The net result is that May thinks she has torn up the basis on which almost all our international relations are defined; has threatened to change the entire cost structure of our economy; has utterly changed our rights to travel and reside elsewhere; has threatened the residence of three million people living peaceably in this country and that of maybe two million more living in the EU; has threatened economic warfare; and has done all this without three things.
The first is a mandate: the referendum clearly did not sanction these actions as they were not referred to.
Err, the referendum very definitely discussed whether or not we should leave the EU. And freedom of movement was most certainly mentioned, as was membership or not of the single market and so on.
The second is authority: she is herself unelected.
Going back, umm, which PMs got into office in roughly the manner that May did? You know, leave aside that we don’t actually elect them directly wanyway, let’s at least say people who weren’t running their respective party at the time of the previous election?
I’ve got May, Brown, Major, Callaghan, Hume, Macmillan, Eden and Churchill in 1940. Which is a majority of PMs since then, no, we can only add Cameron, Blair, Thatcher, Heath, Wilson and Attlee.
So, it would appear that a British PM becoming so by not leading a party triumphantly at a General Election (what I take the Spud to mean by “elected”) in in fact the modal manner of becoming PM.
And before that Chamberlain, Baldwin (first time), MacDonald (first time), Bonar Law, Lloyd George, Asquith, Balfour……and before that we get to PMs in the Lords n’stuff.

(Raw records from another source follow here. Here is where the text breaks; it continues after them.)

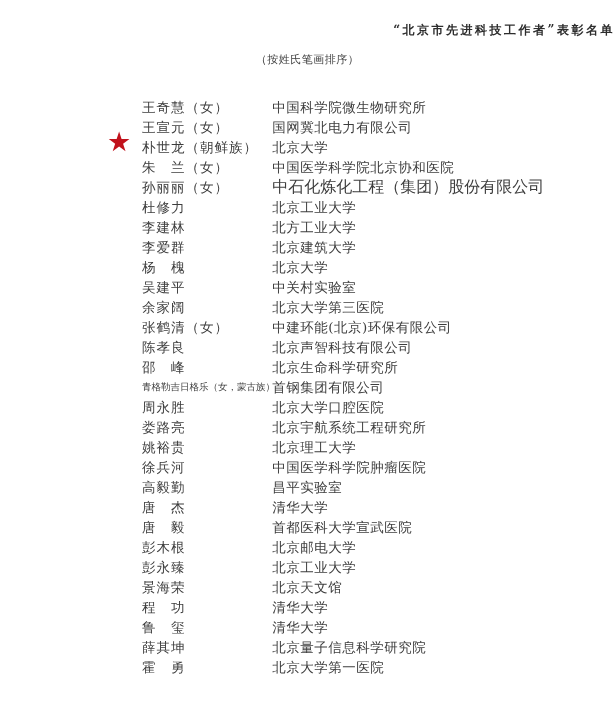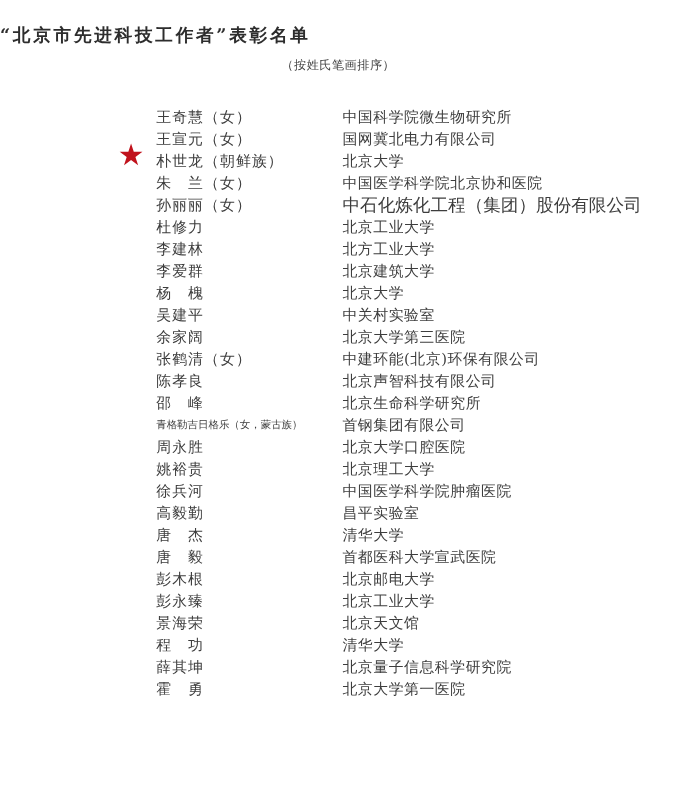"“北京市先进科技工作者”表彰名单" .doc-title { font-size: 16px -> 12px; text-align: left -> right }
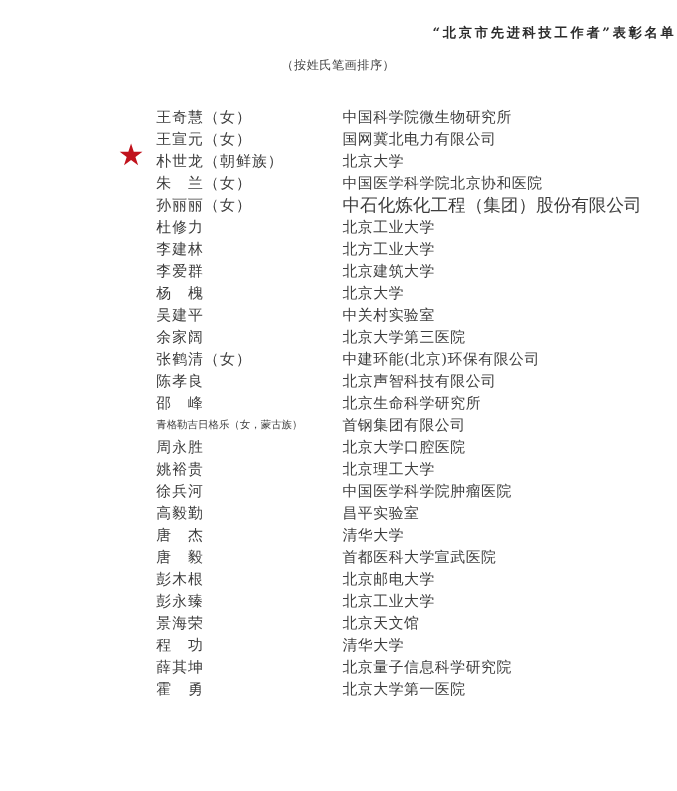"中国科学院微生物研究所" .affil { margin-left: 39px -> none }
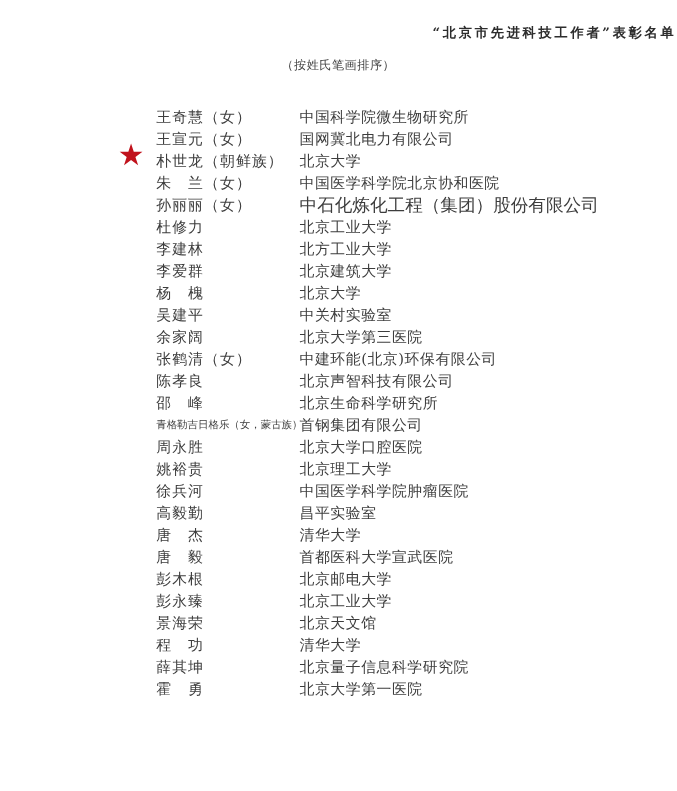"娄路亮 北京宇航系统工程研究所" div.row { html: none -> <div> <span>娄路亮</span> <span>北京宇航系统工程研究所</span> </div> }
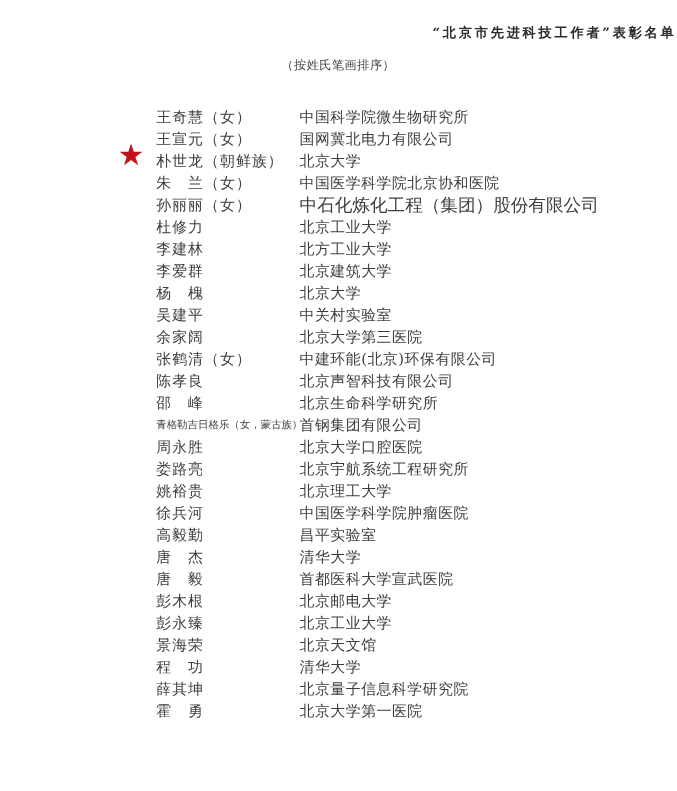"鲁 玺 清华大学" div.row { html: none -> <div> <span>鲁 玺</span> <span>清华大学</span> </div> }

So, even in the sense that Ritchie means PMs aren’t elected.
That political in his title is looking a bit odd, no?
The third is any apparent idea as to the consequences, none of which she appears to have reasonably anticipated, let alone explained or costed.
But aren’t we supposed to be ruled by Curajus politicians who just tell us all what to do?
What has happened then? It would quite reasonably seem that a government without a mandate has taken power without the necessary authority to do so and is using that power to ensure that the politics, economy and constitution of the state are to be irrevocably (it hopes) changed. I can’t quite call that a coup, but it is about as close to one as it gets. If that gives rise to a backlash in the future when the consequences become even more apparent I really would not be surprised. Treating much of the country with the contempt that so much of her language revealed yesterday is not a basis for political stability.
And that worries me almost as much as the near coup itself.
Hmm. Maybe that international lithium shortage has found a victim?